▸ **Description of the task**:
In the entries below, tally the lines that contain the string "delivery", then state that number alone.

▸ **Information supplied**:
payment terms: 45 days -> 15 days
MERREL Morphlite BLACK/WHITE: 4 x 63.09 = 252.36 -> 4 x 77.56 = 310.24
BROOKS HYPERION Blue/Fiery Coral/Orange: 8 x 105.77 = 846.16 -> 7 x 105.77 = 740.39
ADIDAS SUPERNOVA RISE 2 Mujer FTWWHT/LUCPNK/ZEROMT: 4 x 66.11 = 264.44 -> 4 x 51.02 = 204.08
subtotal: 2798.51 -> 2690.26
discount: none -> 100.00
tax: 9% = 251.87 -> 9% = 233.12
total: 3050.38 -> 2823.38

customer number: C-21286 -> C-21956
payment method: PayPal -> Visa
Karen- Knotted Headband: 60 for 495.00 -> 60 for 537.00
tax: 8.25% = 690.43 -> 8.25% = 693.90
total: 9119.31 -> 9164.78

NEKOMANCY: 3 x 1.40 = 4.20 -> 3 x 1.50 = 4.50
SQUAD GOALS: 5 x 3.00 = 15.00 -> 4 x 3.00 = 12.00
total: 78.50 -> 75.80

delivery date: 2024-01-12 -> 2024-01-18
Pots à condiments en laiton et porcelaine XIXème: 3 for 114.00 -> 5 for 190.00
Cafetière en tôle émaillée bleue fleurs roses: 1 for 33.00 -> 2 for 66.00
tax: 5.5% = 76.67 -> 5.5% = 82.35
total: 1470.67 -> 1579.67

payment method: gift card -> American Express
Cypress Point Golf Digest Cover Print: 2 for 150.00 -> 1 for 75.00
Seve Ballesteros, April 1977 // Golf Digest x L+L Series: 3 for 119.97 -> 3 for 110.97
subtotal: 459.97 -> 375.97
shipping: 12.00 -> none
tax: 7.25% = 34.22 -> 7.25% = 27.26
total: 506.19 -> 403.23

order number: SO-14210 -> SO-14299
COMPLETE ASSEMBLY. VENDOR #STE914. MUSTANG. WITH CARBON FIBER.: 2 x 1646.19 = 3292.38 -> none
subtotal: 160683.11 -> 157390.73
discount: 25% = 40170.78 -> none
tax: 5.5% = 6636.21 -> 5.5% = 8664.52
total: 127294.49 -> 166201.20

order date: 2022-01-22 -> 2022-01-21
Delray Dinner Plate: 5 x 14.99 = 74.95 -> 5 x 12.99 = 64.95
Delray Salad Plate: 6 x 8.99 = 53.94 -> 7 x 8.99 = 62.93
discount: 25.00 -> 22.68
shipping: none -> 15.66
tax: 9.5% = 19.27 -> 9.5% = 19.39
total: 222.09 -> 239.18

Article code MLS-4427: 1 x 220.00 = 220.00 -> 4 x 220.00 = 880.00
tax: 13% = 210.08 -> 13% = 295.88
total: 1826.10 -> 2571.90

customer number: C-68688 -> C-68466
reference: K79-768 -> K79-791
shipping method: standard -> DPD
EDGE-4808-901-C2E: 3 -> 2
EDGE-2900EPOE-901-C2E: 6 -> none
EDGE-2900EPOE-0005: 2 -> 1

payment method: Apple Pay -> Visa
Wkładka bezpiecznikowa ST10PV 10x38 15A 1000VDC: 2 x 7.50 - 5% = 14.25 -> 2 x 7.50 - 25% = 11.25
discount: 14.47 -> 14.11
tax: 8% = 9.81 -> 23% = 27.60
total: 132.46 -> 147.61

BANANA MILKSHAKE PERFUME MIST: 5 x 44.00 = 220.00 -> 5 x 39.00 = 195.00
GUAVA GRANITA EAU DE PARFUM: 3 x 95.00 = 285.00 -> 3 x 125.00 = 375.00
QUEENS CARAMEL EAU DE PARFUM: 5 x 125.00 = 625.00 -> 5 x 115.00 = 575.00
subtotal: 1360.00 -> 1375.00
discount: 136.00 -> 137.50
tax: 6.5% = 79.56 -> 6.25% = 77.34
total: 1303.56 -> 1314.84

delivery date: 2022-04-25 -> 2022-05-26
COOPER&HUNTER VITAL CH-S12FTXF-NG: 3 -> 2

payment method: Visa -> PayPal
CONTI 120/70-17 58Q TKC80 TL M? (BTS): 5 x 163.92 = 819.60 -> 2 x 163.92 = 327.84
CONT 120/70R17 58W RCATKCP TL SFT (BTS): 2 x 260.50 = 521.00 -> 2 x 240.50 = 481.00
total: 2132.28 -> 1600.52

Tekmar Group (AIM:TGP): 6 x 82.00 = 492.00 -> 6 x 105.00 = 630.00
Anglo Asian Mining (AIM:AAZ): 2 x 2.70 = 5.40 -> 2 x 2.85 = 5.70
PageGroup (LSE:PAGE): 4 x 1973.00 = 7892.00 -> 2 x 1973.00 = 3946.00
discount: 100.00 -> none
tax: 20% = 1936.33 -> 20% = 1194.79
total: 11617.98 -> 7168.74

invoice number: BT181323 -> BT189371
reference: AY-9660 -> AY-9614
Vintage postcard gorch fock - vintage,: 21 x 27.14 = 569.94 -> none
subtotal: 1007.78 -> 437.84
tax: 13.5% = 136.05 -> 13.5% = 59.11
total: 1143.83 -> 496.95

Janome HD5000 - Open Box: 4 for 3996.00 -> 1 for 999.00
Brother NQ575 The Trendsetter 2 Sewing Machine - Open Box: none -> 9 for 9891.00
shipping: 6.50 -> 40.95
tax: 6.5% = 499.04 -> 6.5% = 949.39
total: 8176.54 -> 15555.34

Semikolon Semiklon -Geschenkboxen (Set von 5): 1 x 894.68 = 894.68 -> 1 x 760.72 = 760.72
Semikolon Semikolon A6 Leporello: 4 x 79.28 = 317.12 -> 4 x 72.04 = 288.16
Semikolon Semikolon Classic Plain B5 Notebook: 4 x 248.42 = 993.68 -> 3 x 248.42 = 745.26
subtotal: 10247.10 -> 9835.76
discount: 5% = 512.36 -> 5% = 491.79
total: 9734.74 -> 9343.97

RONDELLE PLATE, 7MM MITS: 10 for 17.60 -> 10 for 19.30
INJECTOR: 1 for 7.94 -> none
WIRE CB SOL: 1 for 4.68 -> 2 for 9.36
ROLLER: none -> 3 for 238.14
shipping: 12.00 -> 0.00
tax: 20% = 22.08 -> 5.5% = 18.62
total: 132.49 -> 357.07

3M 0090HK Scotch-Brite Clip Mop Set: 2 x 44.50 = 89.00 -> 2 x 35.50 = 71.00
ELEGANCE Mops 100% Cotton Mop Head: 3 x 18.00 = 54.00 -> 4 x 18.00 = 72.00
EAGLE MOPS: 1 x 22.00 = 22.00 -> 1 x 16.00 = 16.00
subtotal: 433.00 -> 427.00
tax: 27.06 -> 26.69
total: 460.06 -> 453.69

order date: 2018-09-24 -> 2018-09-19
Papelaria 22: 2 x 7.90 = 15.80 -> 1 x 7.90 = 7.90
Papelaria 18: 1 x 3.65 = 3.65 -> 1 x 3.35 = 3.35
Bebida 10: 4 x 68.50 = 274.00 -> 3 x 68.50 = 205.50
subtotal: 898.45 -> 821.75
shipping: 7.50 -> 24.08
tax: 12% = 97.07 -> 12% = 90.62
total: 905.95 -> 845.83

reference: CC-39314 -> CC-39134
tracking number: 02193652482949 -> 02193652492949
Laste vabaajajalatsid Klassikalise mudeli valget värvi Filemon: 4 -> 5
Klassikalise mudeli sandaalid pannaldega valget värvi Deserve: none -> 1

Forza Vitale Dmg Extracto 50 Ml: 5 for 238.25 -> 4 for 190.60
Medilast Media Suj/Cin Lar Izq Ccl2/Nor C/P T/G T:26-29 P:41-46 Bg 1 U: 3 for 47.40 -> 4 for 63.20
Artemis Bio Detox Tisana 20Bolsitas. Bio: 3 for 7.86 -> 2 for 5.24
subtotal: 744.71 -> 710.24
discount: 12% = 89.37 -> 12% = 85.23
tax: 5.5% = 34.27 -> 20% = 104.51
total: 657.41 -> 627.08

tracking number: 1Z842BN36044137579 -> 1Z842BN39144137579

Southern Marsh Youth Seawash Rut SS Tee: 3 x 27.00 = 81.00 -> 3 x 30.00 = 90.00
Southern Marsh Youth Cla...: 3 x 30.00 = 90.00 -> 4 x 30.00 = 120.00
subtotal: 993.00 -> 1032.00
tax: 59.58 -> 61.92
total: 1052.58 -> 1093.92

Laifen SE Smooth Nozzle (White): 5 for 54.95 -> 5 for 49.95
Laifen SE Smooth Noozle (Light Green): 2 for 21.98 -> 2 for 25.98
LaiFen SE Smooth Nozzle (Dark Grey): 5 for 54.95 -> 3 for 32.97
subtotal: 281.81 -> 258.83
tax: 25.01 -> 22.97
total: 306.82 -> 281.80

▸ **Response area**:
2